WHAT IS EXPECTED -> Quote the whole listing word for word. Do not include the pictures.

EXERCISE INPUT ->

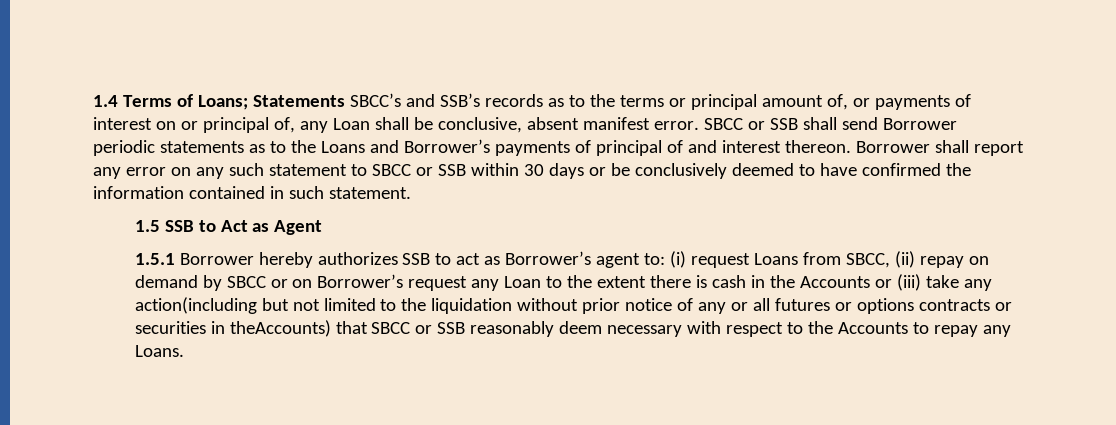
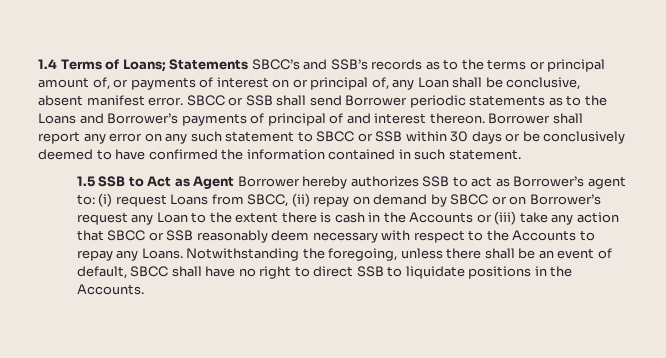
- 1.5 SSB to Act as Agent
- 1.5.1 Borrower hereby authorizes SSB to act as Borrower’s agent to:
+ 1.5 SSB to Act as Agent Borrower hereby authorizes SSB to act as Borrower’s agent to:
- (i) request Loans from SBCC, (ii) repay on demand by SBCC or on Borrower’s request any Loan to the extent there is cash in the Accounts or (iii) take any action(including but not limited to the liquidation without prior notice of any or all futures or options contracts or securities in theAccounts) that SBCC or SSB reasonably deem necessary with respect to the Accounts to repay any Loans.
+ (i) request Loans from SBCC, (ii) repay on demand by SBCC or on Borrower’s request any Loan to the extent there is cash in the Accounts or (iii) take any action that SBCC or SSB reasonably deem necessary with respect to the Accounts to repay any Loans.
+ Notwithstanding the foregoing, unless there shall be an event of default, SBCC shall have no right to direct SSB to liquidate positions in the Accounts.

RESPONSE FOR THIS EXERCISE ->
- 1.5 SSB to Act as Agent
- 1.5.1 Borrower hereby authorizes SSB to act as Borrower’s agent to:
+ 1.5 SSB to Act as Agent Borrower hereby authorizes SSB to act as Borrower’s agent to:
- (i) request Loans from SBCC, (ii) repay on demand by SBCC or on Borrower’s request any Loan to the extent there is cash in the Accounts or (iii) take any action(including but not limited to the liquidation without prior notice of any or all futures or options contracts or securities in theAccounts) that SBCC or SSB reasonably deem necessary with respect to the Accounts to repay any Loans.
+ (i) request Loans from SBCC, (ii) repay on demand by SBCC or on Borrower’s request any Loan to the extent there is cash in the Accounts or (iii) take any action that SBCC or SSB reasonably deem necessary with respect to the Accounts to repay any Loans.
+ Notwithstanding the foregoing, unless there shall be an event of default, SBCC shall have no right to direct SSB to liquidate positions in the Accounts.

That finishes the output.